Step-by-step guide in R: Estimation of planned and unplanned missing individual scores in longitudinal designs using continuous-time state-space models

This is a step-by-step guide to explain the procedure proposed in the paper “Estimation of planned and unplanned missing individual scores in longitudinal designs using continuous-time state-space models” (https://doi.org/10.1037/met0000664). This guide aims to explain how to estimate a CT-SSM-LCS model and how to compute the RTS smoothed Kalman scores for data sets with missing data.

IMPORTANT: The R syntax and the structure of the data set should be accommodated to the objective of the particular study where this methodology is going to be applied.

0. Download the simulated data set

In order to reproduce this example, you need to download this simulated data set: https://github.com/jamartinezhuertas/RTS-KS/blob/main/data.rds.

1. Load the required R packages

library(OpenMx)
library(dplyr)

2. Prepare the matrices for the CT-LCS-SSM

First, we need to prepare invariant part of the OpenMx SSM models. The model includes seven parameters (see the main manuscript for an explanation of their interpretation.
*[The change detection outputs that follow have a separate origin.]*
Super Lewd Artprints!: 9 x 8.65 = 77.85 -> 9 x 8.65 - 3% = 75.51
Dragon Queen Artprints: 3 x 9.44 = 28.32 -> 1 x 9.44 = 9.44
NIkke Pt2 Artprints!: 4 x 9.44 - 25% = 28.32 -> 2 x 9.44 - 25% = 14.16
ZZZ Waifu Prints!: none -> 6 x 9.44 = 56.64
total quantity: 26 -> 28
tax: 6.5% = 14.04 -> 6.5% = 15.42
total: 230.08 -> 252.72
See Hunter, 2018, for an explanation of the model matrices):

Self-feedback $\beta$, included in matrix A with name b_y.
Mean of the initial latent level $μ_{y0}$, included in matrix x0 with name y0mn.
Mean of the latent additive component $μ_{ya}$, included in matrix x0 with name yAmn.
Variance of the initial level $σ^2_{y0}$, included in matrix P0 with name y0v.
Variance of the additive component $σ^2_{ya}$, included in matrix P0 with name yAv.
Covariance between initial level and additive component $σ_{0,a}$, included in matrix P0 with name y0Acv.
Measurement error variance $σ^2_e$, included in matrix R with name MerY.

opmxL <- list()

# Matrix A. Latent dynamics
opmxL$amat_ct <- mxMatrix(name = "A", "Full", 2, 2, free = c(TRUE,FALSE,FALSE,FALSE),
                          values = c(-.2,0,1,0),
                          dimnames = list( c("y0", "yA"), c("y0", "yA") ),
                          labels = c("b_y", NA,NA,NA),
                          lbound = c(-1, NA,NA,NA),
                          ubound = c(0, NA,NA,NA))

# Matrix B. Effects of time-varying covariates on latent variables (null in our model)
opmxL$bmat <- mxMatrix(name = "B", "Zero", 2, 1)
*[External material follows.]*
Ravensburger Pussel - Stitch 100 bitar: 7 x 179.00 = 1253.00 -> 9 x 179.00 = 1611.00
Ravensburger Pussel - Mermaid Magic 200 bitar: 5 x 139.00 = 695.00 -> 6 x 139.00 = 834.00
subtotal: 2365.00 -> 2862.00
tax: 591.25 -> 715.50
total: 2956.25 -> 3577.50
# Matrix C. Measurement model linking latent and observed variables
opmxL$cmat <- mxMatrix(name = "C", "Full", 1, 2, free = FALSE,
                       values = c(1,0), 
                       dimnames = list( c("y"), c("y0", "yA") ),
                       labels = c(NA, NA)  )

# Matrix D. Effects of time-varying covariates on observed variables (null in our model)
opmxL$dmat <- mxMatrix("Zero", 1, 1, name = "D")

# Matrix Q. Covariance matrix for the dynamic error (i.e., latent innovations)
opmxL$qmat <- mxMatrix("Zero", 2, 2, name = "Q")

# Matrix R. Covariance matrix for the measurement error
opmxL$rmat <- mxMatrix("Diag", 1, 1, TRUE, 2,
                       name = "R", labels = "MerY")

# Matrix x0. Means of the initial latent levels
opmxL$xmat <- mxMatrix(name = "x0", "Full", 2, 1, free = TRUE,
                       values = c(12, 7),
                       labels = c("y0mn", "yAmn"))

# Matrix P0. Covariance of the initial latent levels
opmxL$pmat <- mxMatrix(name = "P0", "Symm", 2, 2, TRUE,
                       values = c(25, 3, .4),
                       labels = c("y0v", "y0Acv", "yAv"),
                       lbound = c(0, NA, 0))

# Matrix u. Values of the time-varying covariates (null in our model)
opmxL$umat <- mxMatrix("Zero", 1, 1, name = "u")

# Matrix t. Variable in the data set with the times at which measurement happened.
opmxL$tmat <- mxMatrix('Full', 1, 1, name='time', labels='data.age')

Once the SSM matrices have been defined, we store them in the object opmxL$modL_ct. Then we create the expectation continuous-time SSM object, specifying the names of the matrices in opmxL$expODE.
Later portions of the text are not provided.